Falls and associated fall injuries are a major public health concern in developed countries. It is estimated that 30–60% of adults living in the community fall each year in Australia, and up to 10% of these falls result in serious injuries including fracture, head injury and serious laceration,1 costing more than the treatment costs of motor vehicle injuries.2 It is therefore important to understand the epidemiology of falls more precisely in order to reveal the true burden of falls and their related injuries. Appropriate statistical modelling can generate accurate and reliable information about the epidemiology of falls. However, methodological challenges and the nature of the data must be taken into account when choosing statistical methods to analyse falls count data.3

The distribution of falls is highly skewed to the right and, as such, the usual assumption of normality of many statistical tests is violated. However, numerous studies have disregarded this requirement and still employed inappropriate statistical techniques.4 A recent systematic review reported that fewer than one-third of 83 reviewed papers used appropriate statistical methods to analyse recurrent fall events.5

The Poisson model is considered the basic approach in analysing count data,6 with the assumption of the mean being equal to its variance. However, count data often exhibit greater variability (variance > mean) called overdispersion.6 Failure to deal with overdispersion leads to serious underestimation of standard errors of regression parameters and narrower CIs.7–9 A flexible alternative to the Poisson model is the negative binomial (NB) model with a built-in dispersion parameter that can account for greater variability due to unobserved heterogeneity and/or temporal dependency. However, the NB model may not be adequate to deal with overdispersion resulting from excess zeros.10

Excess zeros in count data can be categorised as either ‘structural zeros’ which are inevitable true zeros and ‘sampling zeros’ which occur by chance. Two commonly used zero-modified models are zero-inflated models7 and hurdle models.11 Zero-inflated models (zero-inflated Poisson (ZIP) and zero-inflated NB (ZINB)) are mixture models of two data generation processes12 where the first stage deals with the probability that its counts will move from a ‘zero only’ state to an ‘other than zero’ state. The other stage is characterised by non-zero counts, which are assumed to follow a known distribution such as Poisson or NB. Hurdle models (hurdle Poisson (HP), hurdle NB (HNB)) consist of two parts: the first part induces a binary event to investigate whether a count event falls below or above the hurdle. Once the hurdle to the first event has been cleared, the second part determines the number of subsequent events to explain the observations above the hurdle.10

Count data modelling discussed above has received considerable attention in recent years in many areas including analysis of traffic injuries,9 highway safety,13 vaccine adverse events,10 smoking behaviour14 and microbial data.15 However, little is known about the applications of such models in the analysis of falls data.3 4 Ullah and colleagues recently compared four count models (Poisson, NB, ZIP, ZINB) to analyse falls data,16 but their assessment did not include hurdle models where zero can occur only by chance.

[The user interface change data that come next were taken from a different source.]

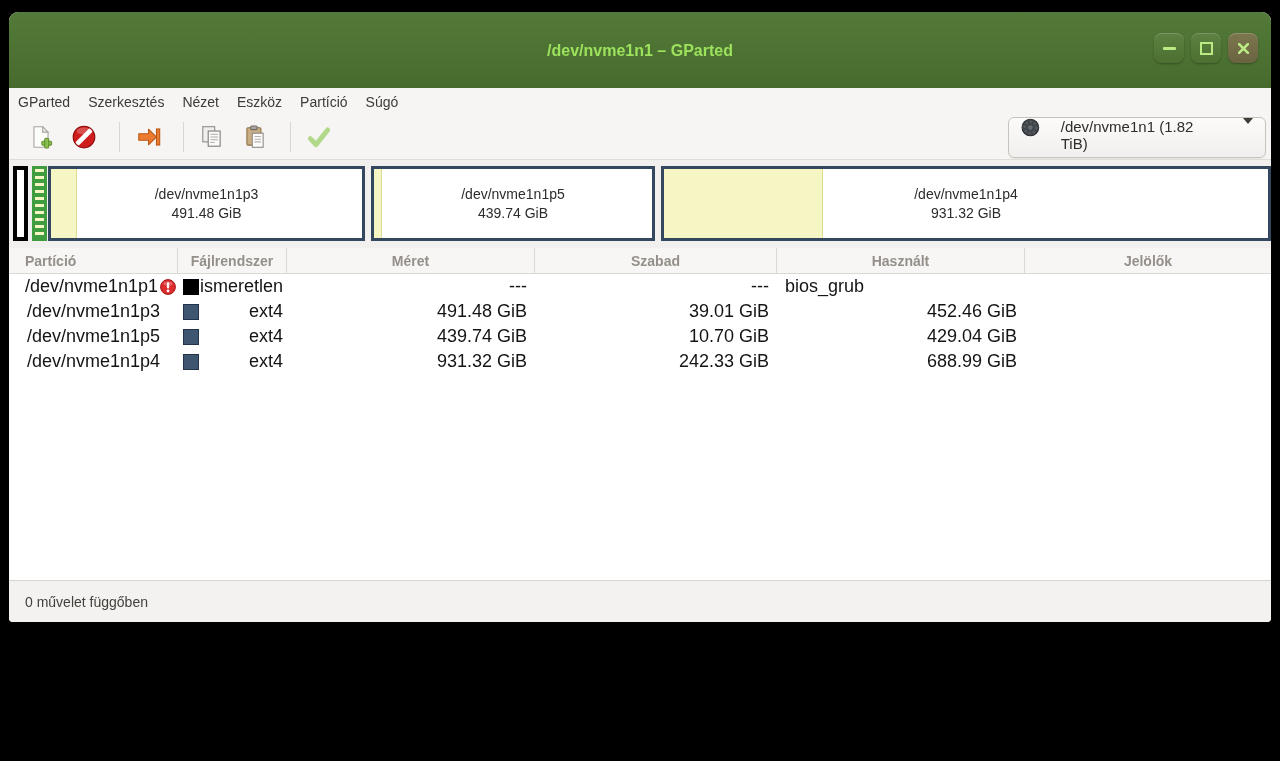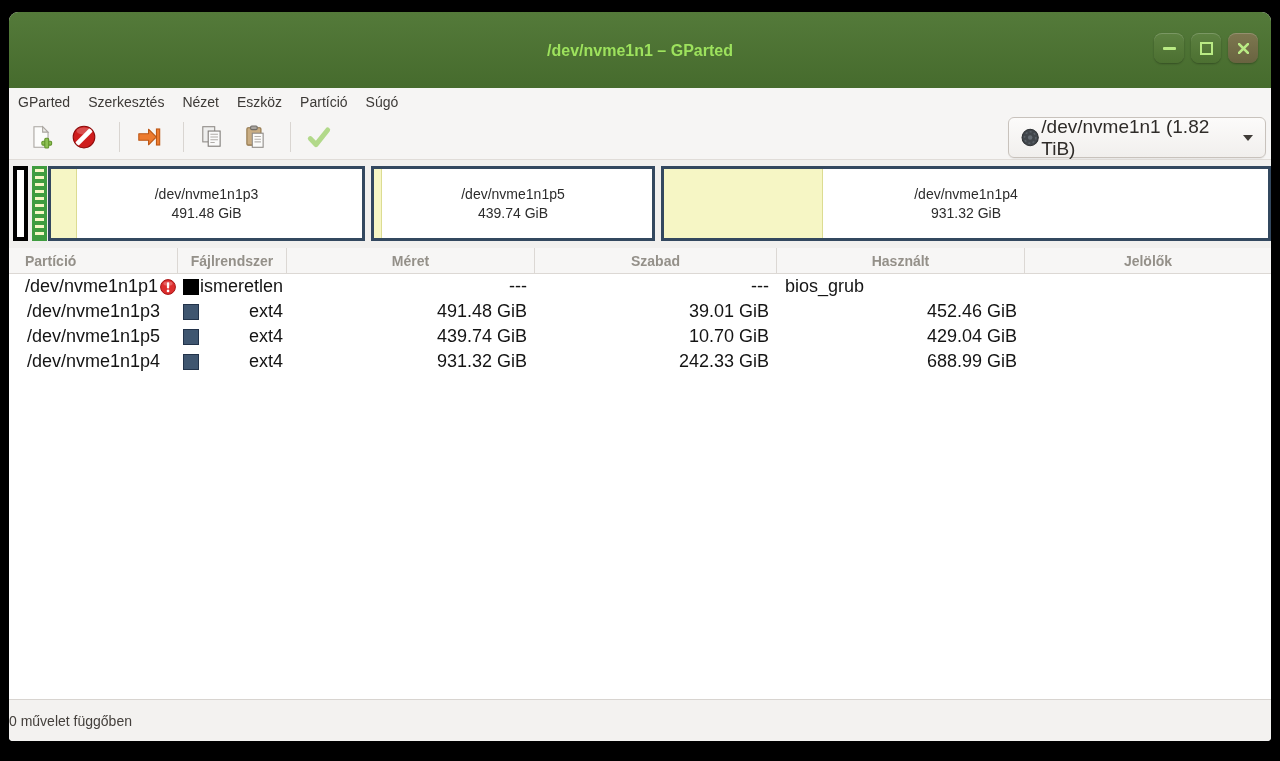--- a/index.html
+++ b/index.html
@@ -5,7 +5,7 @@
   html,body{margin:0;padding:0;background:#000;}
   body{width:1280px;height:761px;position:relative;overflow:hidden;
        font-family:"Liberation Sans","DejaVu Sans",sans-serif;}
-  .window{position:absolute;left:9px;top:12px;width:1262px;height:729px;
+  .window{position:absolute;left:9px;top:12px;width:1262px;height:610px;
           background:#f6f5f4;border-radius:9px 9px 4px 4px;overflow:hidden;
           box-shadow:0 0 0 1px rgba(0,0,0,.65);}
   

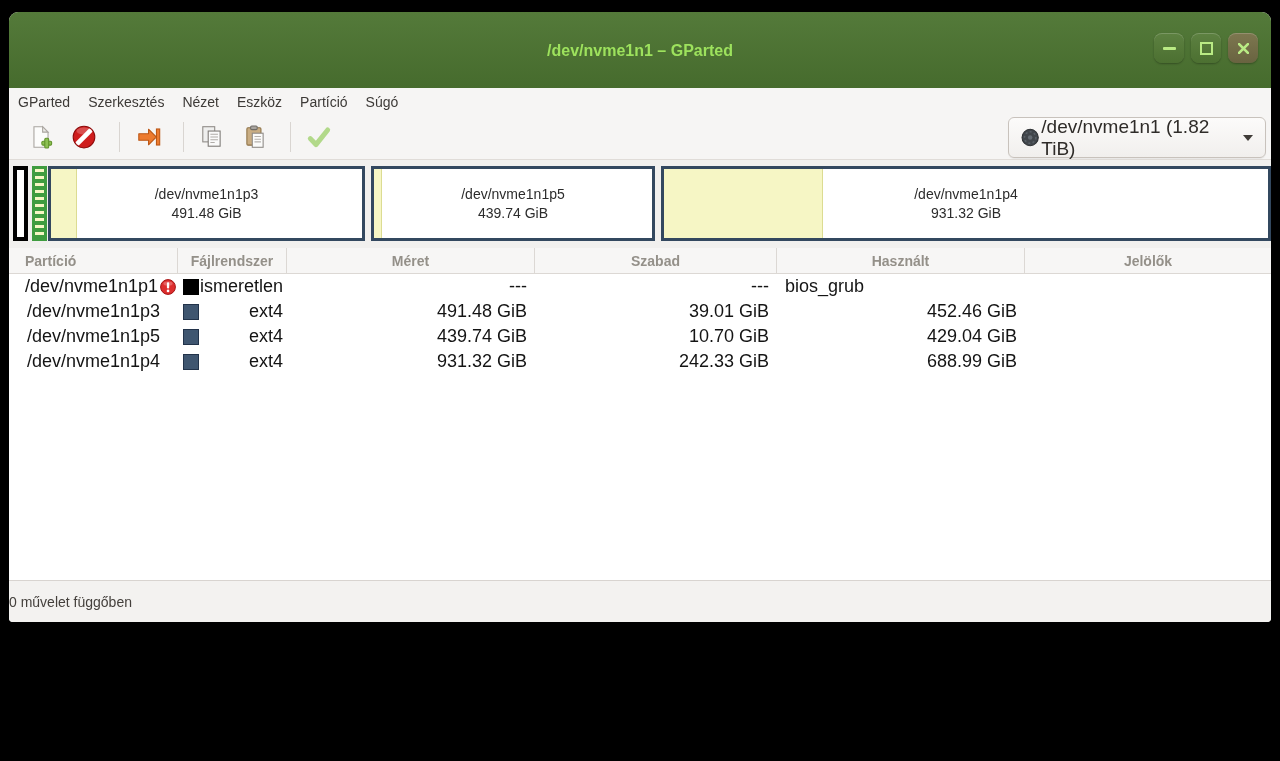--- a/index.html
+++ b/index.html
@@ -33,7 +33,7 @@
   .tsep{width:1px;height:30px;background:#d9d5d1;margin:0 10px;}
   .combo{position:absolute;left:999px;top:105px;width:258px;height:41px;box-sizing:border-box;
          background:linear-gradient(#fcfbfa,#f1efed);border:1px solid #c8c2bc;border-radius:6px;
-         display:flex;align-items:center;padding:0 12px;gap:2px;font-size:19px;color:#2f2c29;
+         display:flex;align-items:flex-start;padding:0 12px;gap:21px;font-size:15px;color:#2f2c29;
          box-shadow:0 1px 1px rgba(0,0,0,.06);}
   .combo-arrow{width:0;height:0;border-left:5px solid transparent;border-right:5px solid transparent;
                border-top:6px solid #403c38;margin-left:auto;}

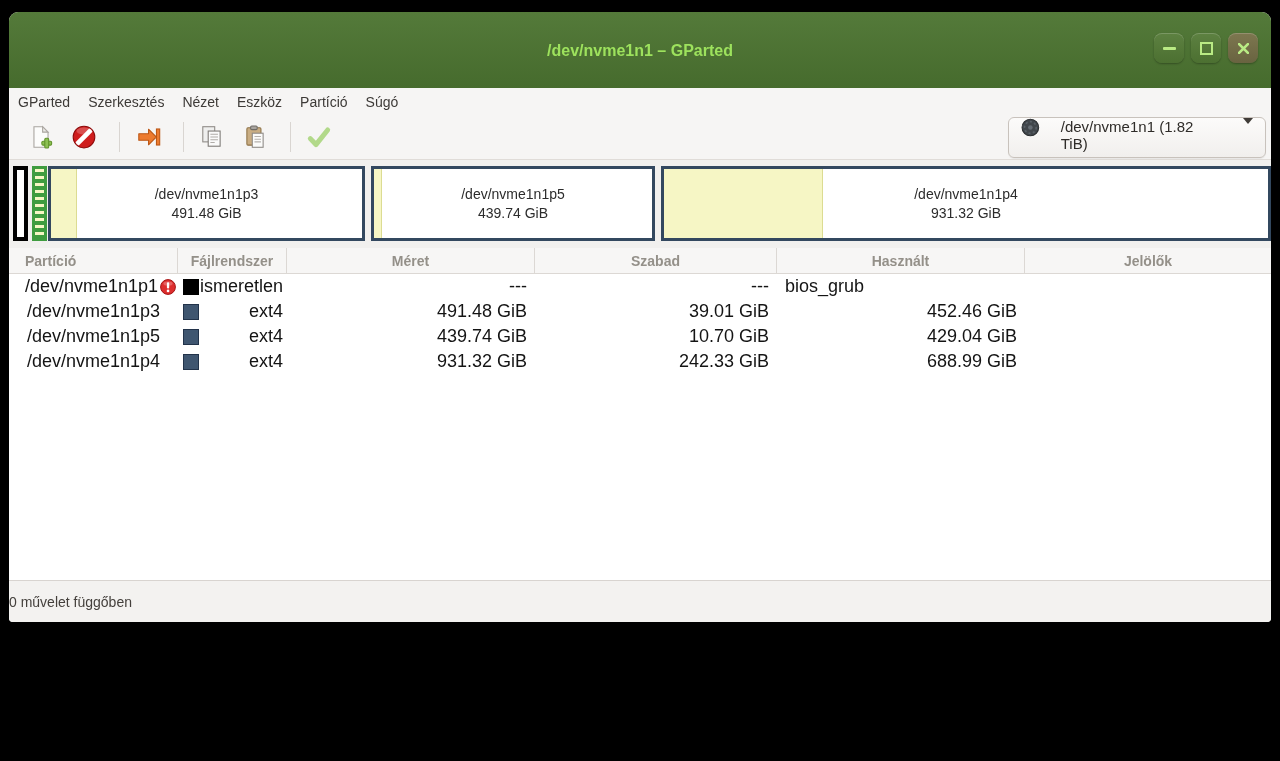--- a/index.html
+++ b/index.html
@@ -70,7 +70,7 @@
   .c-flags{padding-left:8px;}
   
   .statusbar{position:absolute;left:0;right:0;bottom:0;height:42px;background:#f3f2f0;
-             border-top:1px solid #d8d4d0;display:flex;align-items:center;
+             border-top:1px solid #d8d4d0;display:flex;align-items:center;padding-left:16px;
              font-size:14px;color:#44403c;box-sizing:border-box;}
 </style>
 </head>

Our purpose was to investigate the appropriateness of different count models in analysing falls count data. Six count models (Poisson, NB, ZIP, ZINB, HP and HNB) were compared in order to provide a defensible suggestion on how to appropriately model falls count data which are likely to have excess zeros. A real-life prospective falls dataset was used in this study to assess the suitability of different count models.

Methods

Six statistical models for modelling falls count data are considered in the present paper: Poisson, NB, ZIP, ZINB, HP and HNB (see appendix A in online supplement). A brief account is presented on tests for overdispersion in the falls count data and the evaluation of fitted competing models.

Tests for overdispersion

Cameron and Trivedi6 introduced a simple test for overdispersion based on an auxiliary ordinary least square regression without the intercept:(yiμ)2yiμ=αμ+eiwhereμ=exp(Xiβ)andeiis the error term

The significance of the Z-statistic for the regression coefficient implies the existence of overdispersion.

Another test of overdispersion in the Poisson model is based on the Lagrange Multiplier (LM) statistic17:χ2={μ^2ny}22μ^2

This follows a χ2 distribution with 1 degree of freedom. A significant LM statistic suggests evidence of overdispersion.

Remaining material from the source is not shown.